-- Working data follows --
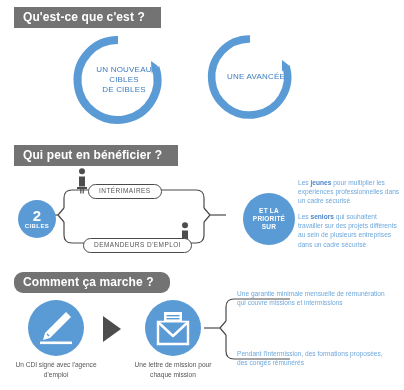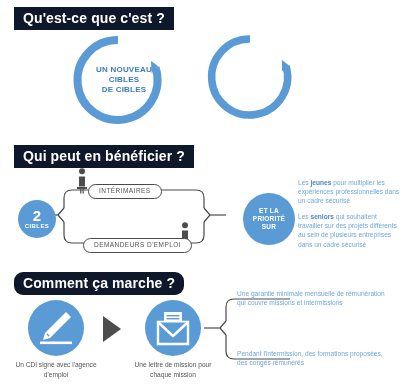--- a/index.html
+++ b/index.html
@@ -18,46 +18,46 @@
   .page {
     position: absolute;
     inset: 0;
     width: 404px;
     height: 390px;
   }
 
   
   .banner {
     position: absolute;
-    background: #0f172a;
+    background: #737373;
     color: #ffffff;
     font-weight: bold;
-    font-size: 14px;
+    font-size: 12px;
     letter-spacing: .1px;
-    padding: 4px 9px 5px 9px;
+    padding: 4px 16px 5px 9px;
     white-space: nowrap;
     line-height: 1;
   }
   #banner-1 { left: 14px; top: 7px; }
   #banner-2 { left: 14px; top: 145px; }
   #banner-3 { left: 14px; top: 272px; border-radius: 9px; }
 
   
   .ring-wrap { position: absolute; }
   #ring-1 { left: 71px; top: 33px; width: 94px; height: 94px; }
   #ring-2 { left: 206px; top: 33px; width: 88px; height: 88px; }
   .ring-wrap svg { display: block; overflow: visible; }
   .ring-label {
     position: absolute;
     left: 12px; right: 0;
     top: 50%;
     transform: translateY(-50%);
     text-align: center;
     color: #3C7CC0;
-    font-weight: bold;
+    font-weight: normal;
     font-size: 8px;
     line-height: 10px;
     letter-spacing: .2px;
   }
 
   
   #flow-2 { position: absolute; left: 0; top: 160px; width: 300px; height: 105px; }
   .node-circle {
     position: absolute;
     border-radius: 50%;
@@ -180,20 +180,21 @@
       <div>DE CIBLES</div>
     </div>
   </div>
 
   <div class="ring-wrap" id="ring-2">
     <svg width="88" height="88" viewBox="0 0 88 88">
       <path d="M 44 6 A 38 38 0 1 0 80 33" fill="none" stroke="#5B9BD5" stroke-width="7.5" stroke-linecap="butt"></path>
       <path d="M 76 27 L 82.5 32 L 76 38.5 Z" fill="#5B9BD5"></path>
     </svg>
     <div class="ring-label">
+      <div>UNE AVANCÉE</div>
     </div>
   </div>
 
   <div class="banner" id="banner-2">Qui peut en bénéficier ?</div>
 
   <svg id="flow-2" viewBox="0 0 300 105">
 
     <path d="M 40 55 L 58 55" fill="none" stroke="#4A4A4A" stroke-width="1.2"></path>
 
     <path d="M 58 55 L 64 48 M 58 55 L 64 62" fill="none" stroke="#4A4A4A" stroke-width="1.2"></path>

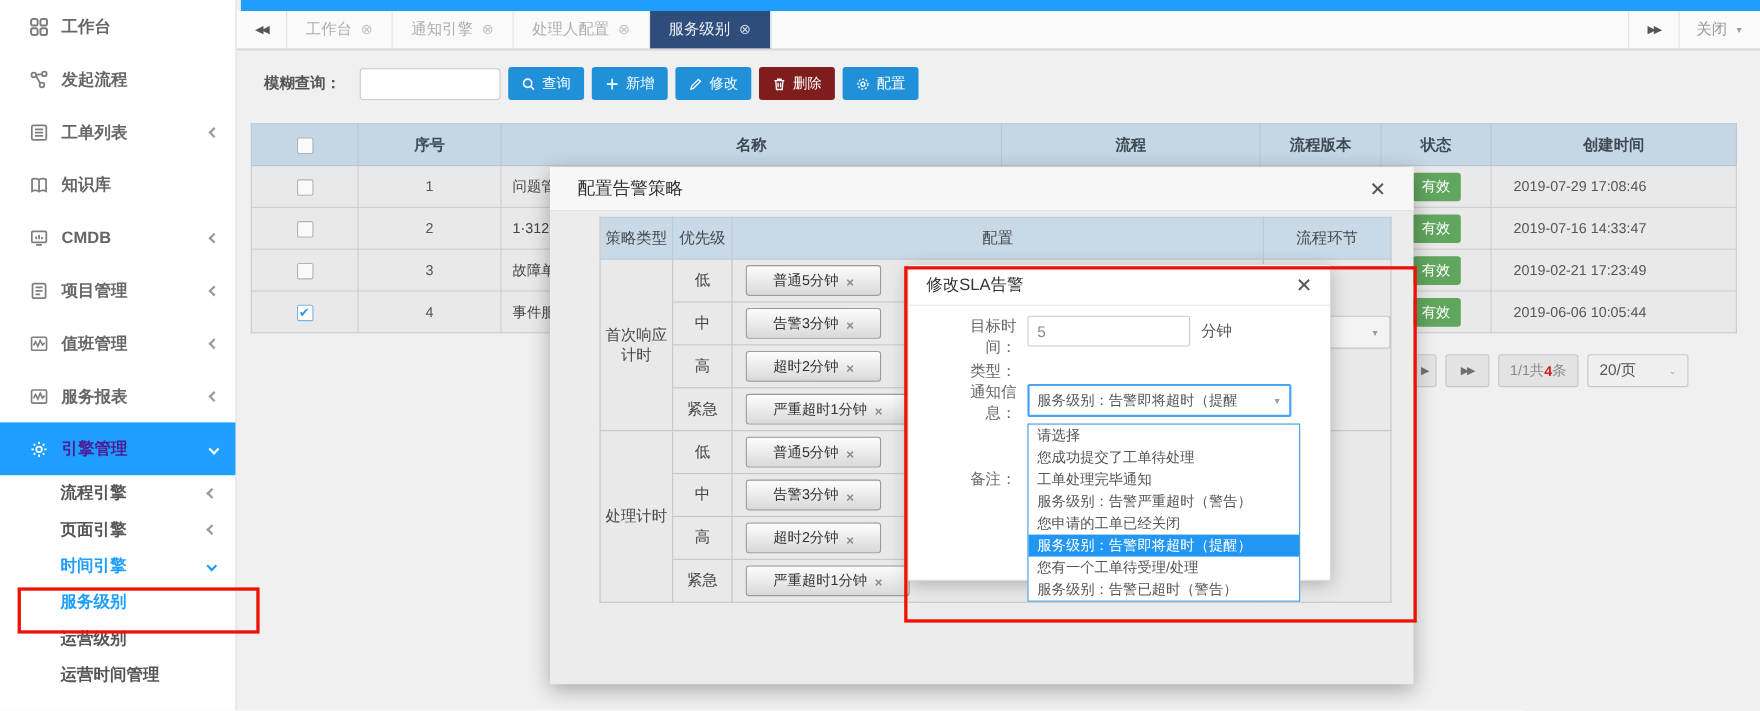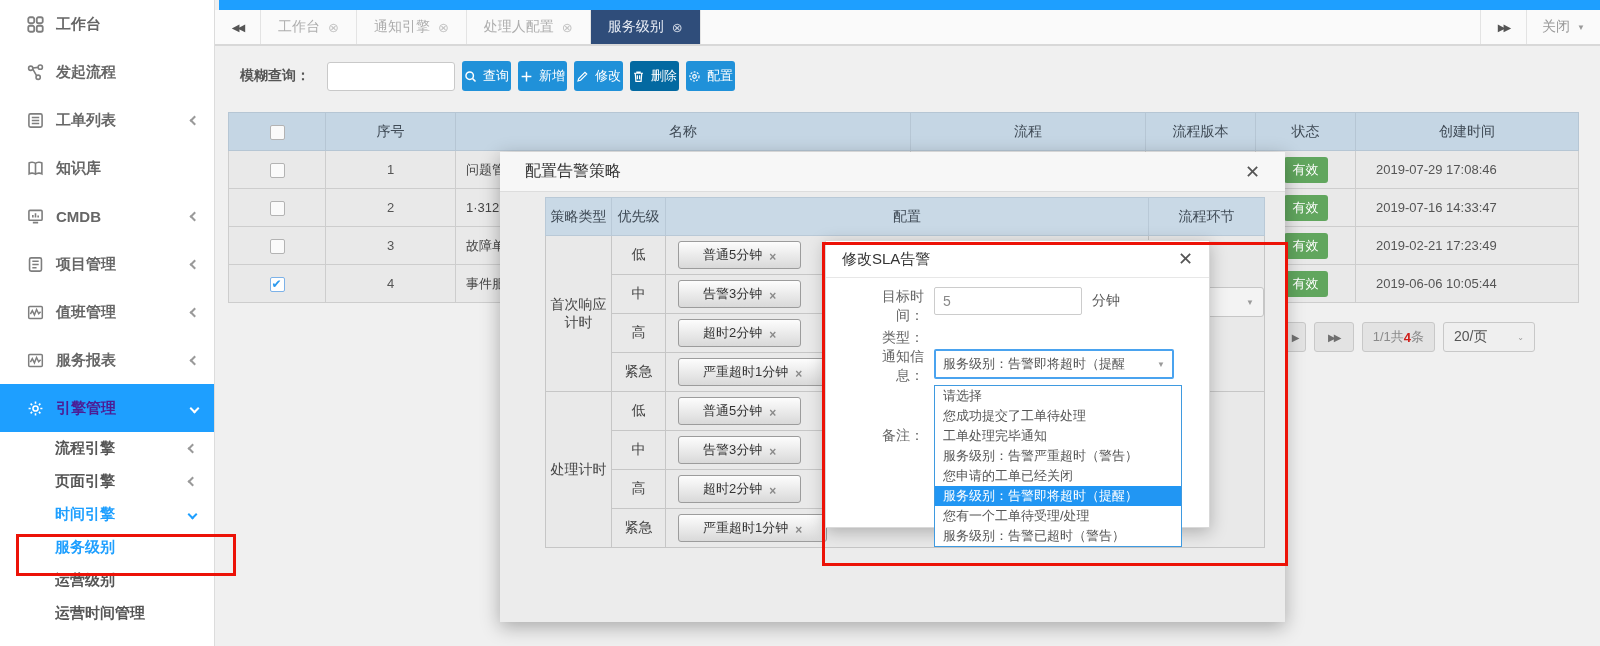--- a/index.html
+++ b/index.html
@@ -47,30 +47,30 @@
   .tab-closebtn{width:74px;display:flex;align-items:center;justify-content:center;gap:7px;
     color:#999;font-size:14px;border-left:1px solid #e3e3e3;cursor:pointer}
   .caret{font-size:8px;color:#9a9a9a}
 
   
   .toolbar{position:absolute;top:46px;left:0;right:0;height:60px;display:flex;
     align-items:center;padding-left:25px}
   .toolbar-label{font-size:14px;color:#555;font-weight:bold;margin-right:17px;white-space:nowrap}
   .search-input{width:128px;height:29px;border:1px solid #c9c9c9;border-radius:3px;
     background:#fff;padding:0 8px;font-size:13px;color:#555;font-family:inherit}
-  .btn{height:30px;padding:0 2px;margin-left:7px;border:none;border-radius:3px;
+  .btn{height:30px;padding:0 12px;margin-left:7px;border:none;border-radius:3px;
     background:#2091d9;color:#fff;font-size:13px;display:inline-flex;align-items:center;
     gap:6px;cursor:pointer;font-family:inherit;white-space:nowrap}
-  .btn.danger{background:#0369a1}
+  .btn.danger{background:#7f1d1d}
   .btn svg{display:block}
 
   
   .grid-table{position:absolute;left:13px;top:112px;width:1350px;border-collapse:collapse;
     table-layout:fixed;background:#e9e9e9;font-size:13px;color:#555}
-  .grid-table th{background:#c5d6e4;border:1px solid #b6c6d4;height:38px;font-weight:normal;
+  .grid-table th{background:#c5d6e4;border:1px solid #b6c6d4;height:38px;font-weight:bold;
     color:#3f4a55;font-size:14px}
   .grid-table td{border:1px solid #cdcdcd;height:38px;text-align:center;overflow:hidden;
     white-space:nowrap}
   .grid-table td.name{text-align:left;padding-left:10px;color:#444}
   .grid-table td.date{text-align:left;padding-left:20px}
   .badge{display:inline-block;background:#61a65e;color:#fff;font-size:13px;
     padding:4px 9px;border-radius:3px}
   .cb{display:inline-block;width:15px;height:15px;border:1px solid #b3b3b3;background:#fafafa;
     border-radius:2px;position:relative;vertical-align:middle;cursor:pointer}
   .cb.checked{border-color:#7db2e8;background:#fff}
-- Working data concluded --
What needs to be done >> Copy each line above containing the string "white".

Finished task >>
     white-space: nowrap;
   .toolbar-label{font-size:14px;color:#555;font-weight:bold;margin-right:17px;white-space:nowrap}
     gap:6px;cursor:pointer;font-family:inherit;white-space:nowrap}
     white-space:nowrap}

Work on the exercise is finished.